Task item: I need only the number of lines in this data that contain the string "none".

------------------------------------

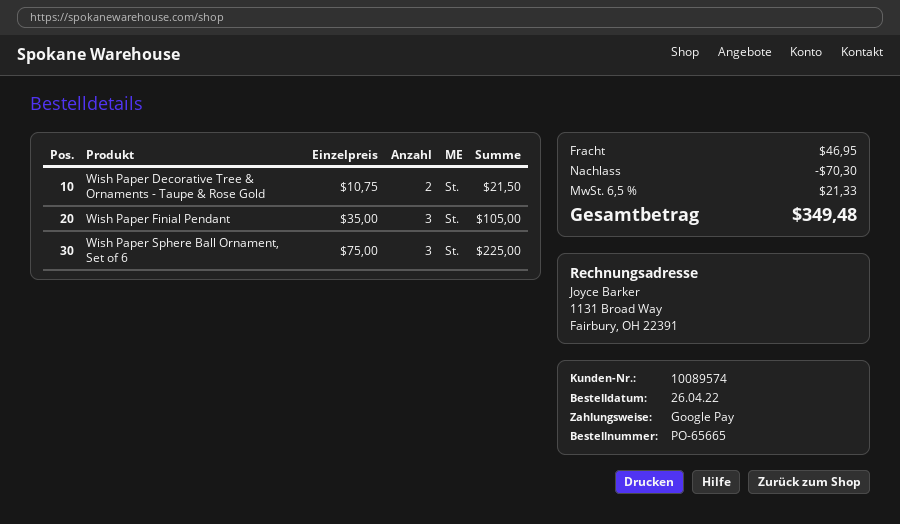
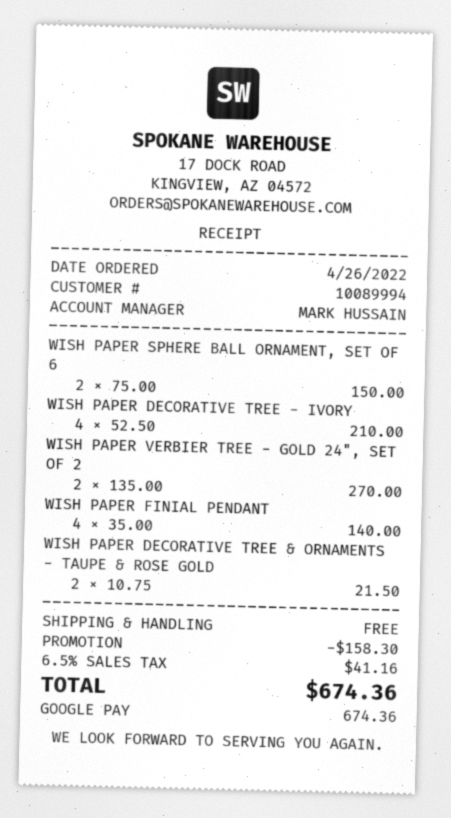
customer number: 10089574 -> 10089994
Wish Paper Finial Pendant: 3 x 35.00 = 105.00 -> 4 x 35.00 = 140.00
Wish Paper Sphere Ball Ornament, Set of 6: 3 x 75.00 = 225.00 -> 2 x 75.00 = 150.00
WISH PAPER DECORATIVE TREE - IVORY: none -> 4 x 52.50 = 210.00
WISH PAPER VERBIER TREE - GOLD 24", SET OF 2: none -> 2 x 135.00 = 270.00
discount: 70.30 -> 158.30
shipping: 46.95 -> 0.00
tax: 6.5% = 21.33 -> 6.5% = 41.16
total: 349.48 -> 674.36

------------------------------------

Solution to the problem: 2